Emperyalist Kapışmada Üstlenilen Rol: Tetikçilik!

Türkiye’nin Rus uçağını düşürmesinin nedenlerinün büyüklüğü kadar sonuçları da büyük olacaktır. Zira bu uçak düşürme hadisesi spontane, basit bir sınır ihlali gerekçesiyle gerçekleşmiş falan değildir. Bu bilerek, kasten, organizeli bir eylemdir. Ki Rus dış işleri bakanı S.Lavrov’da “önceden planlanmış bir saldırı” diyerek gerçek nedenlerin ciddiyetinin altını çizmiştir.

Gerçek nedenler diyoruz, çünkü şuan piyasaya sürülmüş tüm gerekçeler, bu eksende yapılan tüm tartışmalar gerçeğin üstünü örtmeye yöneliktir.
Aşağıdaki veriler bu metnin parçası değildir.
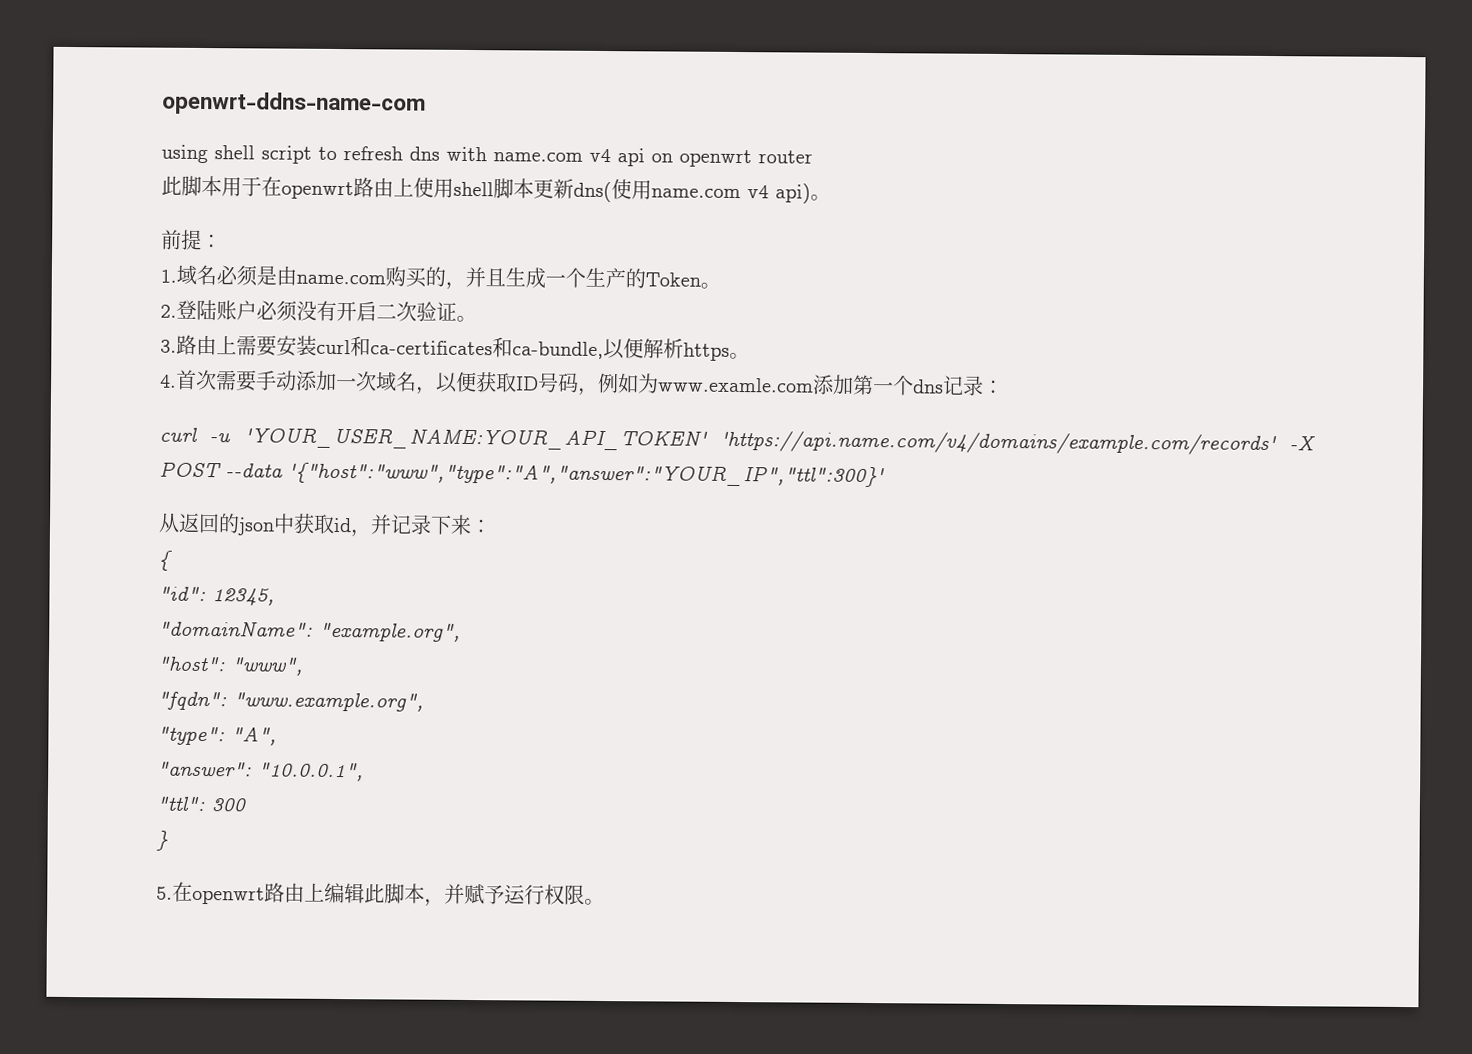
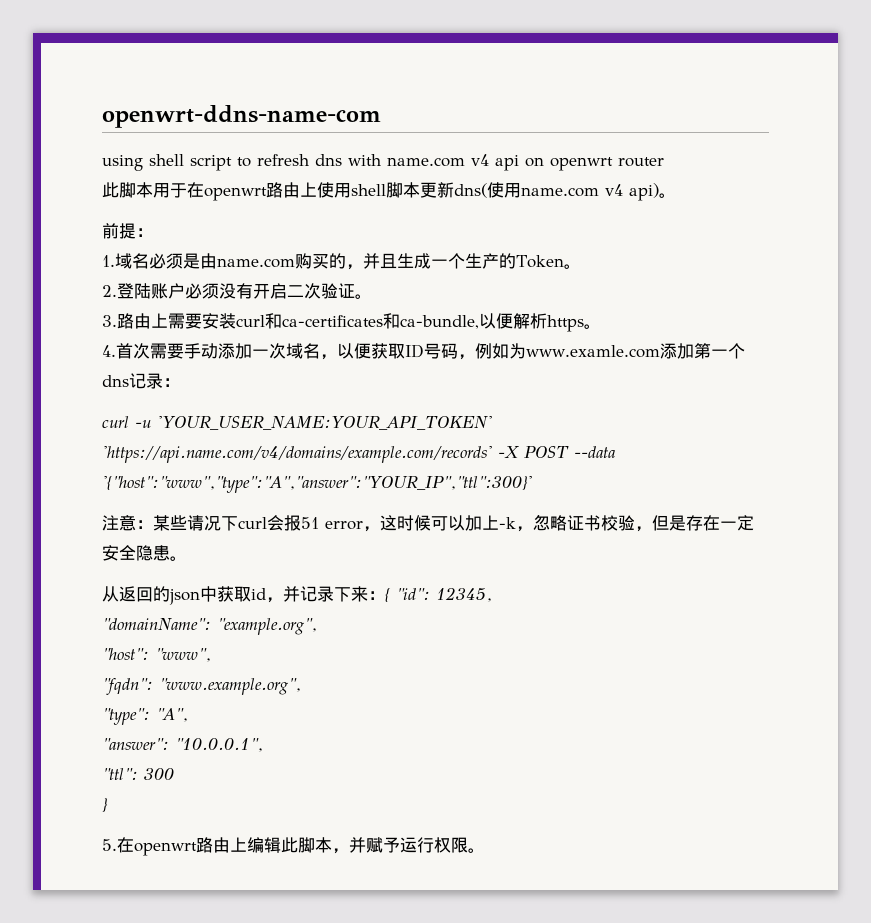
(885, 475) none -> [102,514,754,532] [102,545,187,561] // 注意：某些请况下curl会报51 error，这时候可以加上-k，忽略证书校验，但是存在一定安全隐患。
(492, 526) // -> (385, 595) none
(173, 560) // -> (391, 595) none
Türkiye “angajman kuralı” gerekçesini son tahlilde ifade ederken, “Bayır-bucak Türkmenlerinin” bombalanması gerekçesi ise saldırının alt metni yapılmaktadır. Türk devletinin ne bayır bucak Türkmenlerini önemsemesinden kaynaklı bir misillemesi, ne de sınır ihlaline yönelik hassasiyetinşn sonucudur bu saldırı. Bunlar uydurulması gereken gerekçelerdir. Türk devletinin bu nedenlerle Rusya’yı karşısına alacak bir askeri saldırganlığa girmeye ne cesareti, ne bugünlerde kaybetmişte olsa da “devlet aklı” ne de çıkarları müsaade etmez.

Türkiye’nin bu askeri hamlesini ABD ve NATO’dan bağımsız, bir bütün Suriye ve Ortadoğu siyasetinde emperyalist kapışmalardan azade düşünmek mümkün değildir. Kuşkusuz Türk devletinin iştahlı ve kendinde özgünleşmiş politik çıkarlarıda bu hamleye güçlü bir zemin sunmuştur. Ancak şunun altını kalın çizgilerle çizmek gerekir Türk devletinin iştahlı ve saldırgan Suriye politikasıda tek başına bu hamleyi yapmasına olanak vermez. Güç dengeleri bunun mümkün olamayacağının en güçlü kanıtıdır. Türk devleti aklını yitirmiş olsa bile başka bir emperyalist odağa yaslanmaksızın Ruslarla karşı karşıya gelmeyi göze alamaz, almaz. Bu hamlenin ABD ve NATO ile birlikte kotarılmış bir hamle olduğunu, bu bağlamda Türkiye’nin sadece tetikçi rolü oynadığını, yani kendi heves ve ihtirasları için bu görevi üstlenmek için biçilmiş kaftan olduğunu belirtmeliyiz.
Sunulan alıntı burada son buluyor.